**Exercise goal**: Leaving out the images, please output every entry exactly as it appears.

• • • •

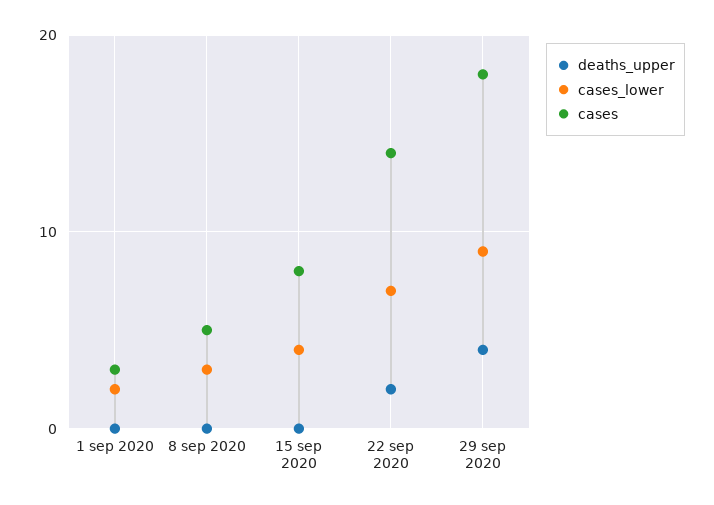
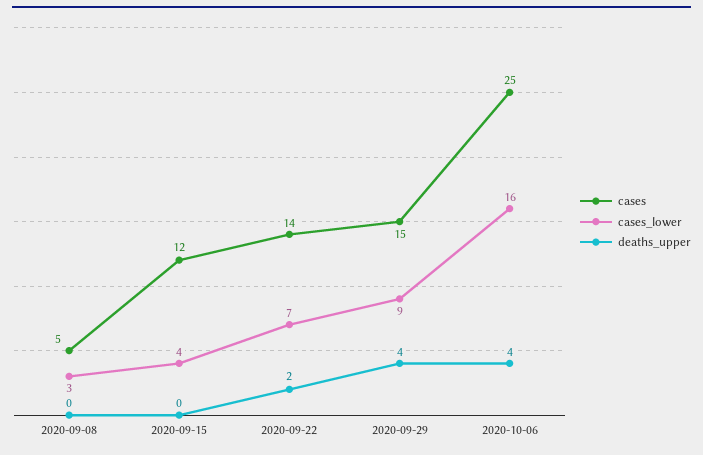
deaths_upper, 1 sep 2020: 0 -> none
cases_lower, 1 sep 2020: 2 -> none
cases, 1 sep 2020: 3 -> none
cases, 15 sep 2020: 8 -> 12
cases, 29 sep 2020: 18 -> 15
cases, 2020-10-06: none -> 25
cases_lower, 2020-10-06: none -> 16
deaths_upper, 2020-10-06: none -> 4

• • • •

**Written reply**:
deaths_upper, 1 sep 2020: 0 -> none
cases_lower, 1 sep 2020: 2 -> none
cases, 1 sep 2020: 3 -> none
cases, 15 sep 2020: 8 -> 12
cases, 29 sep 2020: 18 -> 15
cases, 2020-10-06: none -> 25
cases_lower, 2020-10-06: none -> 16
deaths_upper, 2020-10-06: none -> 4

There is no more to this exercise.